---------- Data records

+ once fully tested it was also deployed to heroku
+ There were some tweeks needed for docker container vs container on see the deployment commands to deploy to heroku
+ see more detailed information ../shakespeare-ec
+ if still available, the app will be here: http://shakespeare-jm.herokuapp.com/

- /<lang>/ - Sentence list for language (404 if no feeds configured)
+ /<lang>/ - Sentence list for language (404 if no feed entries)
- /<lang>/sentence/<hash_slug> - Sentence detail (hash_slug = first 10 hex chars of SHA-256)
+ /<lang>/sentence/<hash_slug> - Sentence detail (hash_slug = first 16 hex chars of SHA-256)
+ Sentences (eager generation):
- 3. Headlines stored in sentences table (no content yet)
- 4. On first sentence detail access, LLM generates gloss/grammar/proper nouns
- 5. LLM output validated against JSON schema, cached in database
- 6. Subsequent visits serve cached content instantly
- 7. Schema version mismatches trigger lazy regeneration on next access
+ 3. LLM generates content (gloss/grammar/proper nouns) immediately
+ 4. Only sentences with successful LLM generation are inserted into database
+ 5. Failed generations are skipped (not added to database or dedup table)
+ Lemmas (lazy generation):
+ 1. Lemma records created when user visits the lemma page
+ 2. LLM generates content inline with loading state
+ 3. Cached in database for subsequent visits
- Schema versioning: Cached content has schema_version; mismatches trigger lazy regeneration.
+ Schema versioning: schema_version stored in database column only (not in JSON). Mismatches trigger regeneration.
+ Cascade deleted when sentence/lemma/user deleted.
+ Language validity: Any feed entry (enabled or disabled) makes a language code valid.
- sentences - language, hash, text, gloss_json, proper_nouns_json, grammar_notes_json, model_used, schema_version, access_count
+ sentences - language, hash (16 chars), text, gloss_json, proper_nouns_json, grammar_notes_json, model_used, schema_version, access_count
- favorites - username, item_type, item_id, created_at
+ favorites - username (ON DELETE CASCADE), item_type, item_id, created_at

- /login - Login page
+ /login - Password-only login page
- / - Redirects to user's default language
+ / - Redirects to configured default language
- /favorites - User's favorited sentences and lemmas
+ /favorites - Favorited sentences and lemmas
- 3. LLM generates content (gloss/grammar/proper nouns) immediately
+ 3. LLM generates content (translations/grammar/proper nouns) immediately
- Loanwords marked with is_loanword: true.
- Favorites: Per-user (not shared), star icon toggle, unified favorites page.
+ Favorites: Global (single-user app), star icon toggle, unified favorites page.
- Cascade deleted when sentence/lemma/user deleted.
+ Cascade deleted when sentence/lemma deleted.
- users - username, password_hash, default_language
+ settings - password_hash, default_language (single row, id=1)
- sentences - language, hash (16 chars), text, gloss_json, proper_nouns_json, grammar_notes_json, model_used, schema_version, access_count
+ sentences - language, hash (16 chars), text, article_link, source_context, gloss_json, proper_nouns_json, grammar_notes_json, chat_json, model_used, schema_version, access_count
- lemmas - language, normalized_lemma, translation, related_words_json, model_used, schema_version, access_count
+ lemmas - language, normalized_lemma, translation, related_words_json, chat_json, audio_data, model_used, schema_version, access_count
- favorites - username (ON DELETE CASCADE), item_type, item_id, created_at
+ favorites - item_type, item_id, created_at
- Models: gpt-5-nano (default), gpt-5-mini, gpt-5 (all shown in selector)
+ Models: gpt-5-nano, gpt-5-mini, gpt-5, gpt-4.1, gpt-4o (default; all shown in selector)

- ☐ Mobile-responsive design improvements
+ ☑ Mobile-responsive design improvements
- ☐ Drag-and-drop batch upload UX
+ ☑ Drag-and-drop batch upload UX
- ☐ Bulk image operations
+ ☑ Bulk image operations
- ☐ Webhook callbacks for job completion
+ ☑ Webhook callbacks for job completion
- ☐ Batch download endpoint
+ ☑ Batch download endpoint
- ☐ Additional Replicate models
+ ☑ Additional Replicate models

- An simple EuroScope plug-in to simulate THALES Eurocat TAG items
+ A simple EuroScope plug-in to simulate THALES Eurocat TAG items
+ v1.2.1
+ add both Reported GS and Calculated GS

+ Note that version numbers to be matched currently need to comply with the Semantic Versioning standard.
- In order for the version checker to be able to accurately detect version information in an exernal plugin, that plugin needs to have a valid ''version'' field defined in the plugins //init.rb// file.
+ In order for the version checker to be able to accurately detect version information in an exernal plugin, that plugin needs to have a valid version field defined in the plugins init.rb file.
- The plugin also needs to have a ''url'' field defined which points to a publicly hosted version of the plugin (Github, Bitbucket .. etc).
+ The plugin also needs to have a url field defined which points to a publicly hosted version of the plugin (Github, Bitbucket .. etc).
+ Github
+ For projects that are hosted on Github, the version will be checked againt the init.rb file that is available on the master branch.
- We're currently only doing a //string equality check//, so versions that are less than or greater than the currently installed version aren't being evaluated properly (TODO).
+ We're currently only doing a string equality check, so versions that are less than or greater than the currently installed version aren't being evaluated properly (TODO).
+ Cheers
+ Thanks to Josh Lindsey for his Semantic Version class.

--------------------

* **Task statement**: Filter the entries above down to the lines containing the word "properly".

* **Written solution**:
- We're currently only doing a //string equality check//, so versions that are less than or greater than the currently installed version aren't being evaluated properly (TODO).
+ We're currently only doing a string equality check, so versions that are less than or greater than the currently installed version aren't being evaluated properly (TODO).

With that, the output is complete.